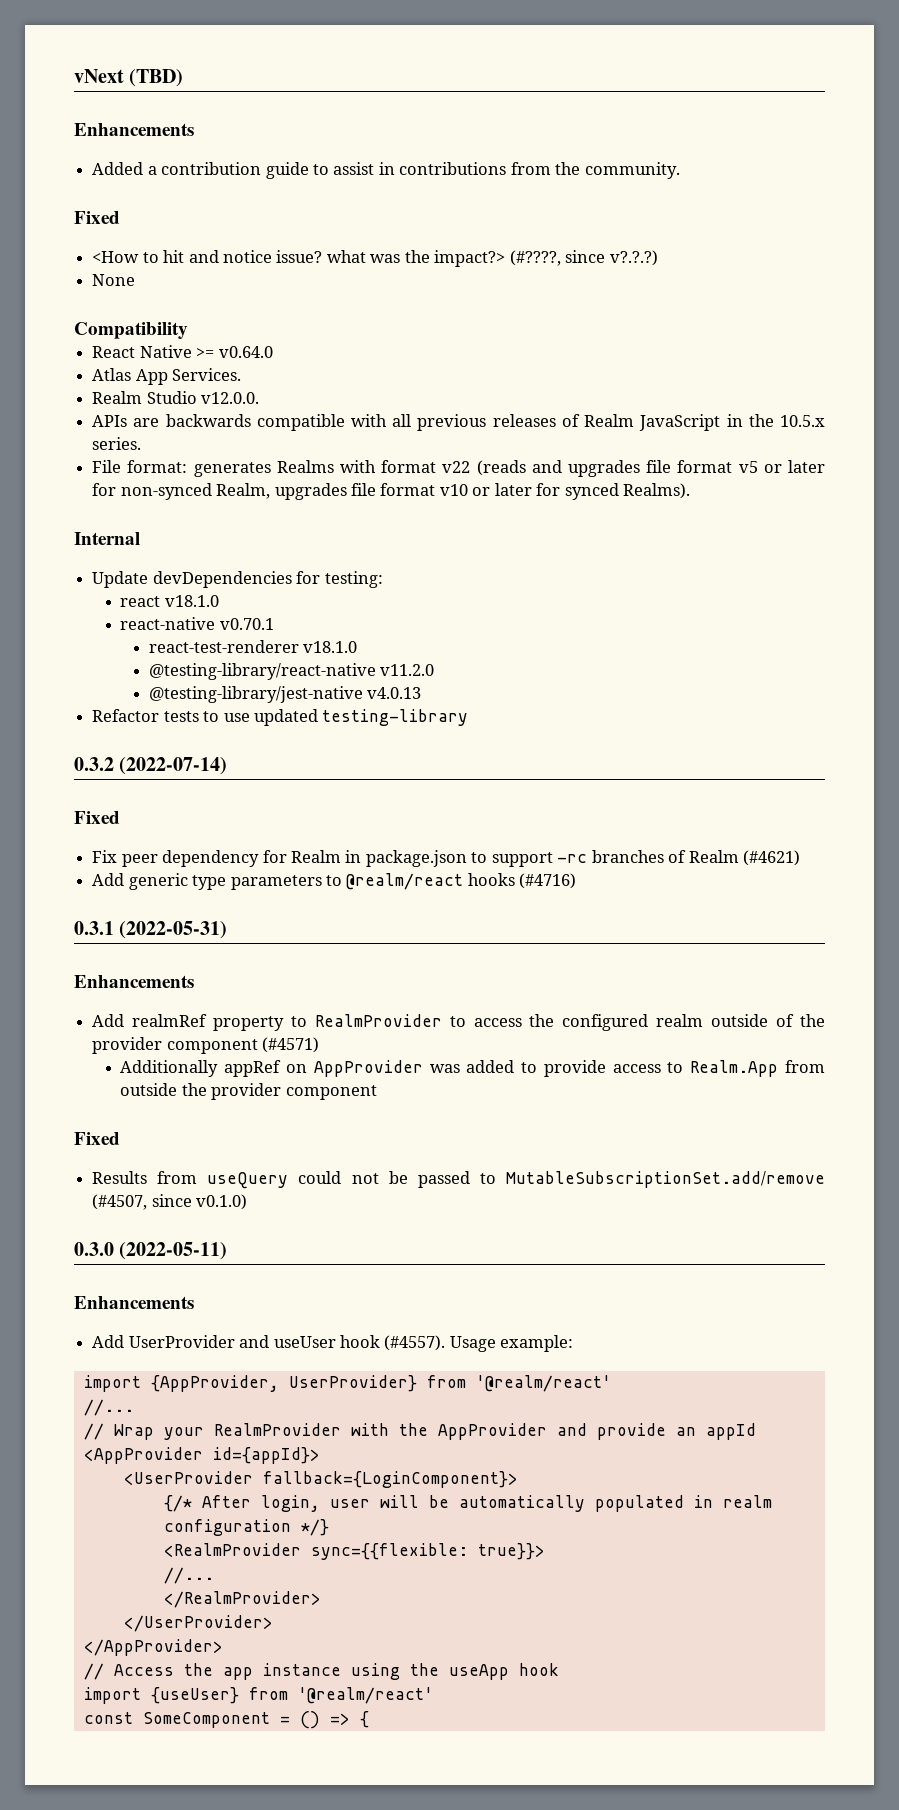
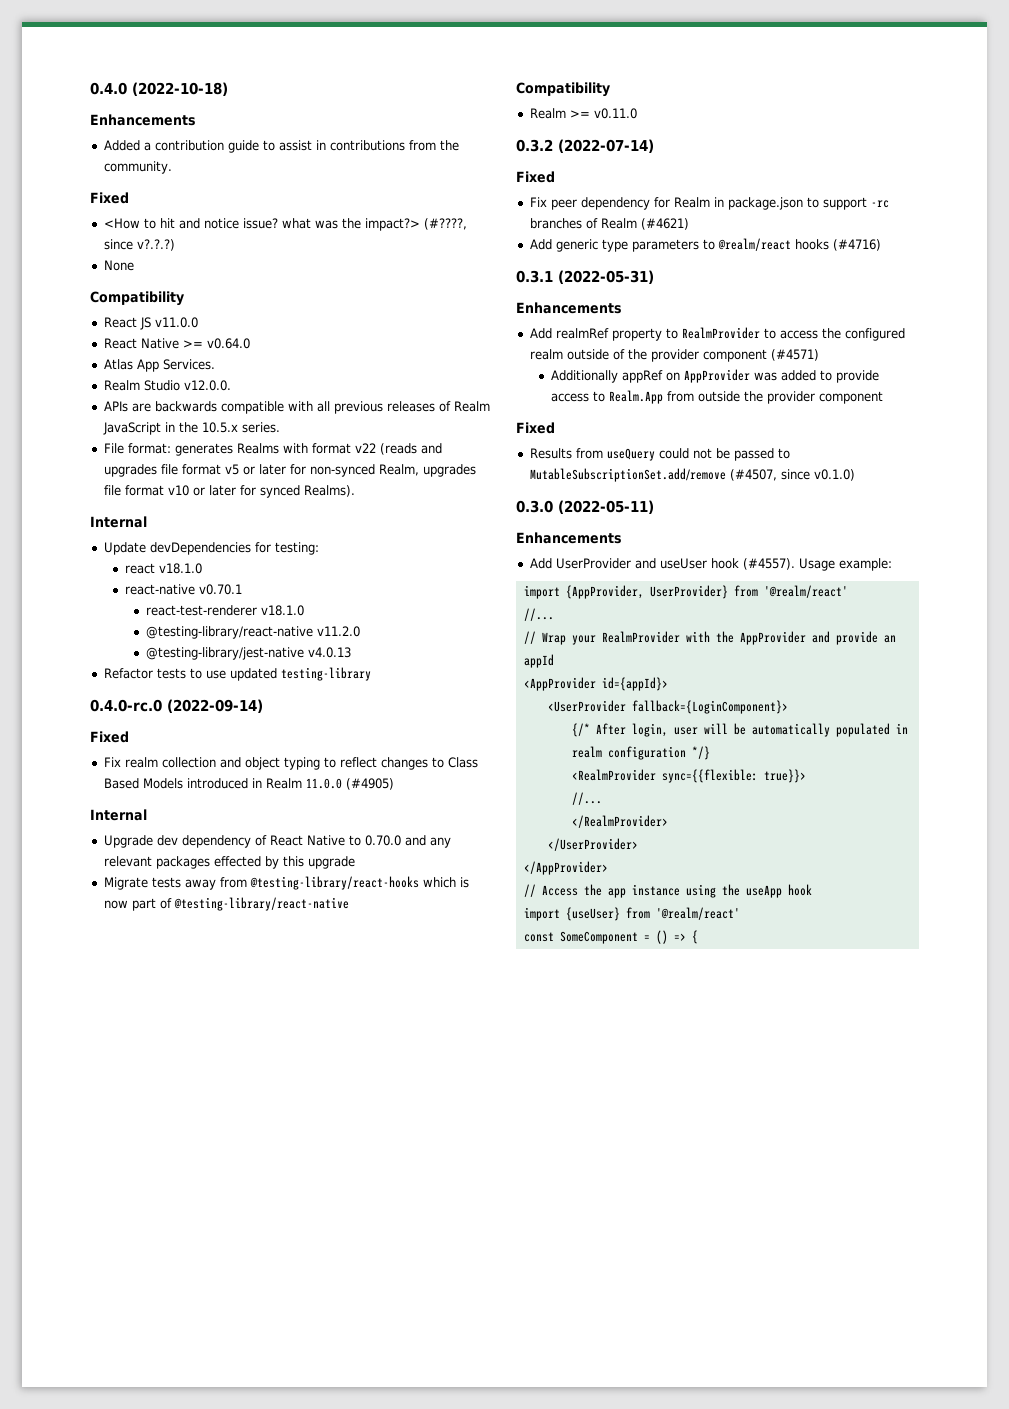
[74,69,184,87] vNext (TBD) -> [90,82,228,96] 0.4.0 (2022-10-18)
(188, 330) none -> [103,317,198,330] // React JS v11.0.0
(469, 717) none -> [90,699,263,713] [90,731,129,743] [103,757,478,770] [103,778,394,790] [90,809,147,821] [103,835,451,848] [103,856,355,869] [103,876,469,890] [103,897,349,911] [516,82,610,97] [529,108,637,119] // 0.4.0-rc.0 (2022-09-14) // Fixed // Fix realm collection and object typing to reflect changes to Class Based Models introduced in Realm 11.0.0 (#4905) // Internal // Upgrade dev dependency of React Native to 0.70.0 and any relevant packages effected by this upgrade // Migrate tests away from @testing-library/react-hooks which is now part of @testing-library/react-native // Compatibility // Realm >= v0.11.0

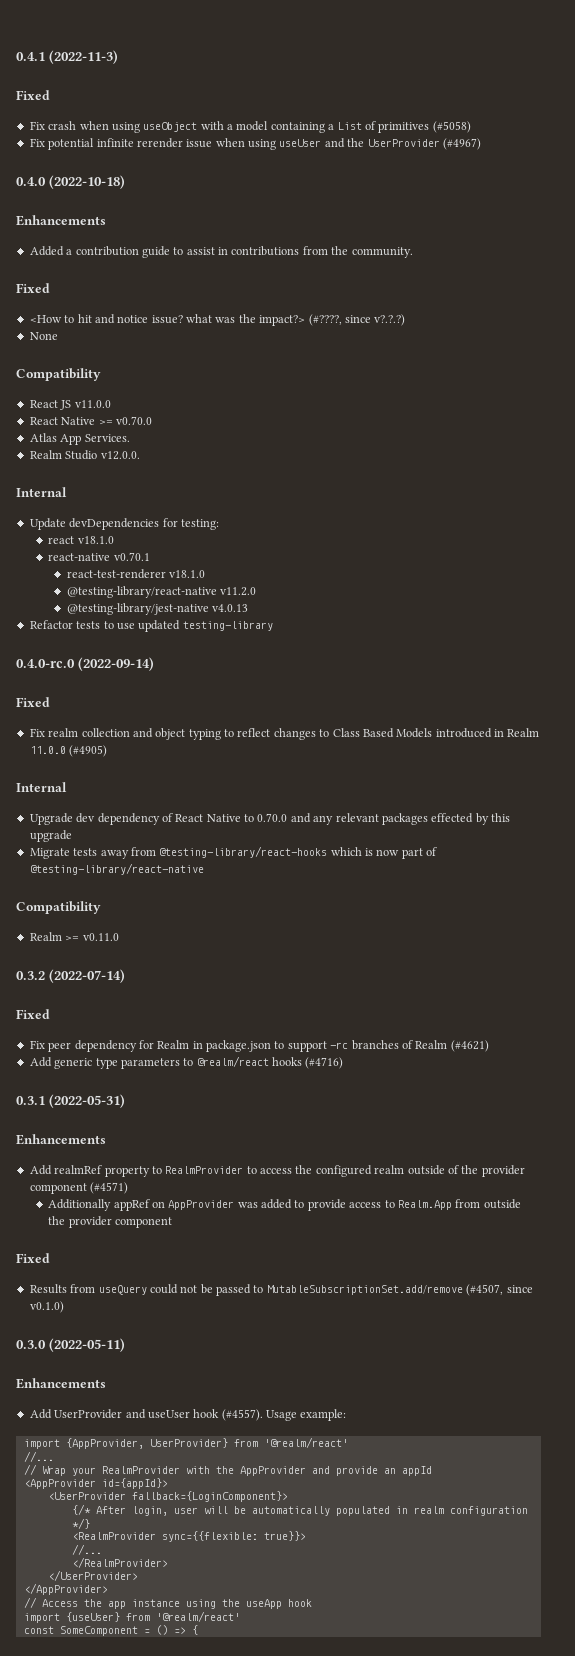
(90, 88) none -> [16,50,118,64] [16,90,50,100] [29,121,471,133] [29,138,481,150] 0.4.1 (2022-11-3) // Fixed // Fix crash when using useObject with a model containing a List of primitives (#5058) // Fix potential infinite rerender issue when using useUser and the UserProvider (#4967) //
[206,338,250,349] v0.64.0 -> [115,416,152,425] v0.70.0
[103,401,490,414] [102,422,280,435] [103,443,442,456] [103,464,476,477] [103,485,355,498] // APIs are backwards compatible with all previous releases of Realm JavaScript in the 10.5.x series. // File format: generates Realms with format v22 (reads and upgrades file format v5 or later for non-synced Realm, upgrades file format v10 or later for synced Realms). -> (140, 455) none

Work order:
In the lines above, find the word "with" and copy each line that contains it.

Reply to the exercise:
(90, 88) none -> [16,50,118,64] [16,90,50,100] [29,121,471,133] [29,138,481,150] 0.4.1 (2022-11-3) // Fixed // Fix crash when using useObject with a model containing a List of primitives (#5058) // Fix potential infinite rerender issue when using useUser and the UserProvider (#4967) //
[103,401,490,414] [102,422,280,435] [103,443,442,456] [103,464,476,477] [103,485,355,498] // APIs are backwards compatible with all previous releases of Realm JavaScript in the 10.5.x series. // File format: generates Realms with format v22 (reads and upgrades file format v5 or later for non-synced Realm, upgrades file format v10 or later for synced Realms). -> (140, 455) none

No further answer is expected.